Я впервые видел режиссуру Льва Додина. Очевидно, правы те, кто считает его сегодня лучшим режиссером нашего театра. Тончайшая, глубокая режиссура безупречного вкуса, разбор, фантазия, образность, умение создать ансамбль, найти единственно верный тон, и так далее, и тому подобное. К тому же он автор и пьес по Достоевскому. Но чудо этого спектакля — Олег Борисов.

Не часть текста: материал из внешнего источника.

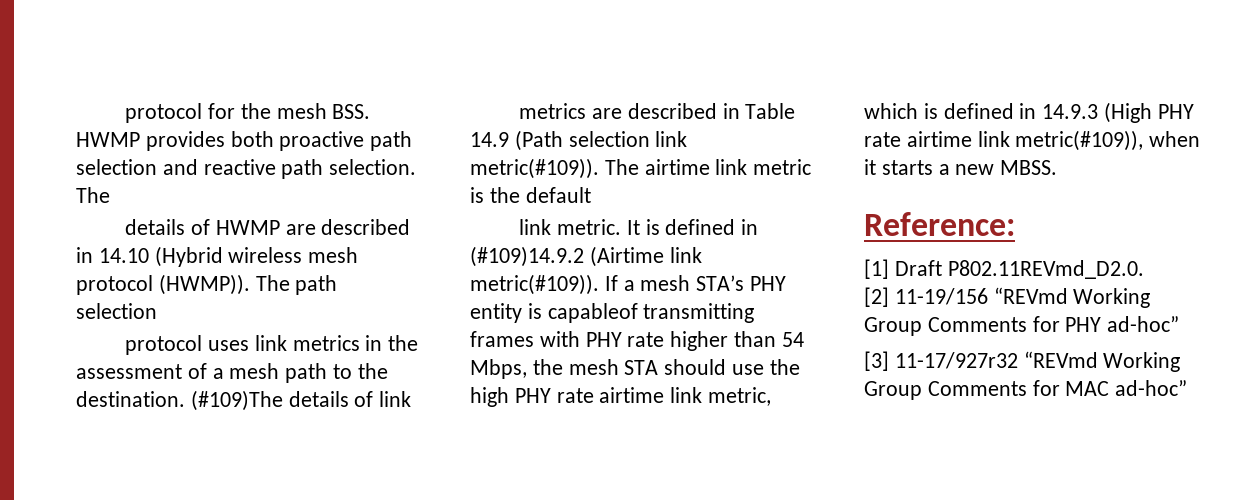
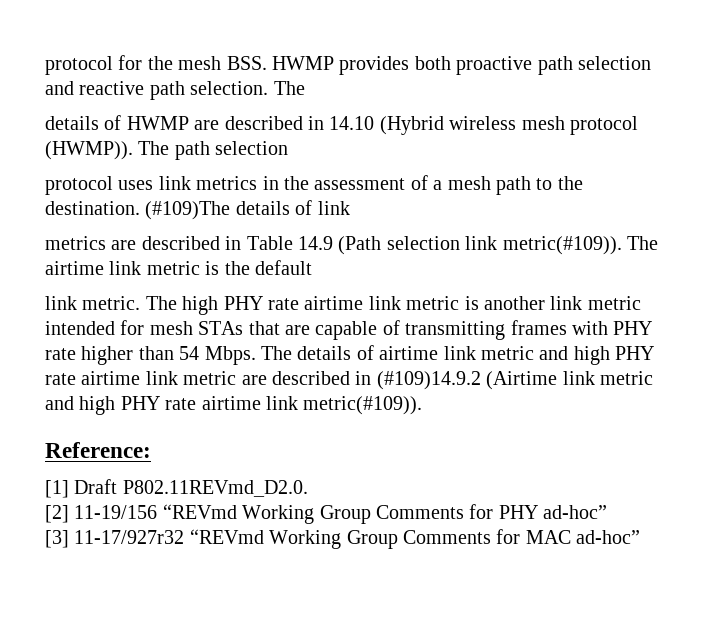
- It is defined in (#109)14.9.2 (Airtime link metric(#109)). If a mesh STA’s PHY entity is capableof transmitting frames with PHY rate higher than 54 Mbps, the mesh STA should use the high PHY rate airtime link metric, which is defined in 14.9.3 (High PHY rate airtime link metric(#109)), when it starts a new MBSS.
+ The high PHY rate airtime link metric is another link metric intended for mesh STAs that are capable of transmitting frames with PHY rate higher than 54 Mbps. The details of airtime link metric and high PHY rate airtime link metric are described in (#109)14.9.2 (Airtime link metric and high PHY rate airtime link metric(#109)).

Три часа он говорит, говорит, говорит длиннющие монологи повести Достоевского. Монологи трагической, трагикомической личности на грани паранойи: откровенность, переходящая в откровение. Игра Борисова гипнотизирует, она виртуозна технически и исполнена сиюминутного трагизма. Он живет на сцене и на наших глазах, создает Образ. У меня сжалось сердце, текли слезы, а голова при этом отмечала безукоризненность его искусства. Он правдив настолько, что его игру можно фиксировать одним бесконечным крупным планом кинокамеры. При этом не пропадает ни одной буквы, ни одного нюанса и перехода между душевными и интонационными регистрами, часто противоположными друг другу. Он не оставляет за три часа ни одного зазора. Игра его совершенна. Его герой — это герой Достоевского. Нет, временами это сам Достоевский! Он делается на него физически похож, он находит краски чернейшего юмора, он беспощаден к себе и к людям, он вызывает сострадание и отвращение у зрителя к самому себе.

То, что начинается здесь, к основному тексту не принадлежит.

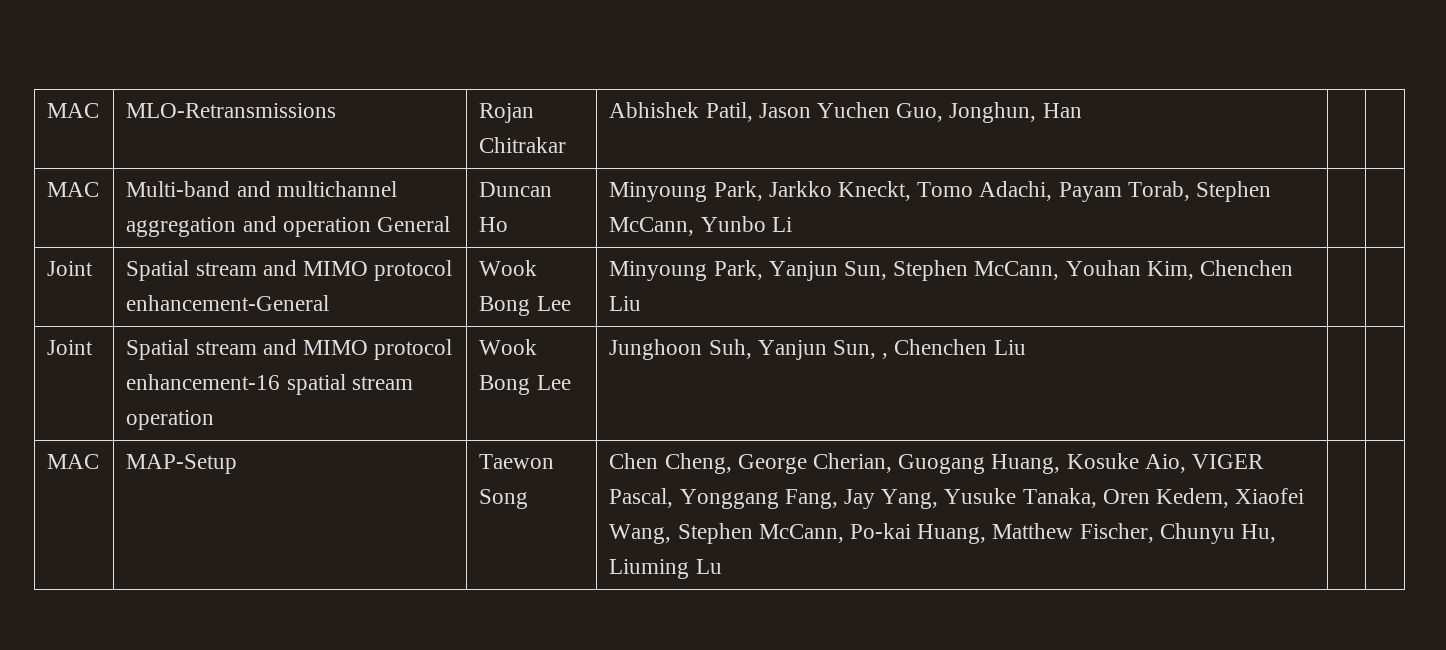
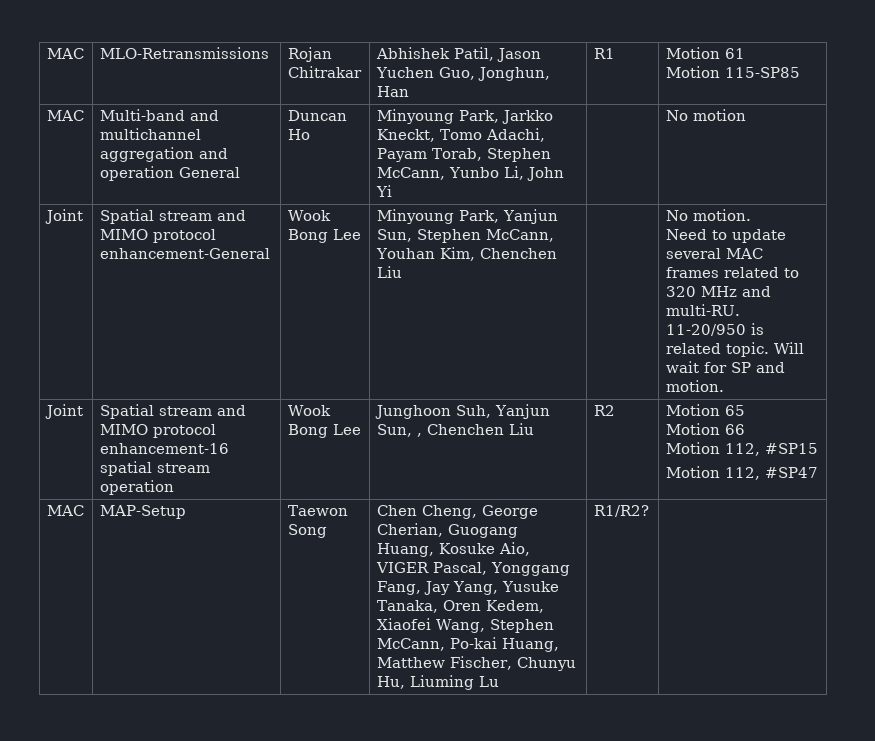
- MAC | MLO-Retransmissions | Rojan Chitrakar | Abhishek Patil, Jason Yuchen Guo, Jonghun, Han | |
+ MAC | MLO-Retransmissions | Rojan Chitrakar | Abhishek Patil, Jason Yuchen Guo, Jonghun, Han | R1 | Motion 61
+ Motion 115-SP85
- MAC | Multi-band and multichannel aggregation and operation General | Duncan Ho | Minyoung Park, Jarkko Kneckt, Tomo Adachi, Payam Torab, Stephen McCann, Yunbo Li | |
+ MAC | Multi-band and multichannel aggregation and operation General | Duncan Ho | Minyoung Park, Jarkko Kneckt, Tomo Adachi, Payam Torab, Stephen McCann, Yunbo Li, John Yi | | No motion
+ No motion.
+ Need to update several MAC frames related to 320 MHz and multi-RU. 11-20/950 is related topic. Will wait for SP and motion.
- Joint | Spatial stream and MIMO protocol enhancement-16 spatial stream operation | Wook Bong Lee | Junghoon Suh, Yanjun Sun, , Chenchen Liu | |
+ Joint | Spatial stream and MIMO protocol enhancement-16 spatial stream operation | Wook Bong Lee | Junghoon Suh, Yanjun Sun, , Chenchen Liu | R2 | Motion 65
+ Motion 66
+ Motion 112, #SP15
+ Motion 112, #SP47
- MAC | MAP-Setup | Taewon Song | Chen Cheng, George Cherian, Guogang Huang, Kosuke Aio, VIGER Pascal, Yonggang Fang, Jay Yang, Yusuke Tanaka, Oren Kedem, Xiaofei Wang, Stephen McCann, Po-kai Huang, Matthew Fischer, Chunyu Hu, Liuming Lu | |
+ MAC | MAP-Setup | Taewon Song | Chen Cheng, George Cherian, Guogang Huang, Kosuke Aio, VIGER Pascal, Yonggang Fang, Jay Yang, Yusuke Tanaka, Oren Kedem, Xiaofei Wang, Stephen McCann, Po-kai Huang, Matthew Fischer, Chunyu Hu, Liuming Lu | R1/R2? |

Борисов удивительно пластичен. Он то уродлив, то красив, то Смердяков, то Чаадаев, он — богоборец и христианин одновременно.

Если бы Ленинская премия имела хотя бы первоначальное значение, обладала той силой, что во времена Улановой, Шостаковича, то сегодня ее следовало бы дать Борисову, а потом не давать никому из актеров долго, до следующего подобного свершения в театральном деле. Я помню „Альтовую сонату“ Шостаковича, то впечатление от игры Рихтера и Башмета в Малом зале консерватории. Я испытал двойственное впечатление от этой последней вещи Шостаковича тогда, в Малом зале: полной выпотрошенности и полного восторга перед искусством. Сегодня было то же от Борисова в спектакле Додина.

И еще одно сравнение — Джек Николсон в „Кукушке“ Формана. Так же меня потряс Борисов.

Мы с женой зашли за кулисы, как могли выразили свои чувства Олегу. Он сказал: „Знаешь, актеры обычно говорят: вот жаль, что ты не был на прошлом спектакле, сегодня не то. Врать не буду. Сегодня, Миша, ты видел хороший спектакль. И хорошо, что вы увидели его в период его зрелости“.

Это не просто слияние роли и человека. Человек Борисов, артист Борисов выше роли, это ясно. Он творит Образ — высшее достижение любого художника. Я счастлив, что увидел это сегодня воочию».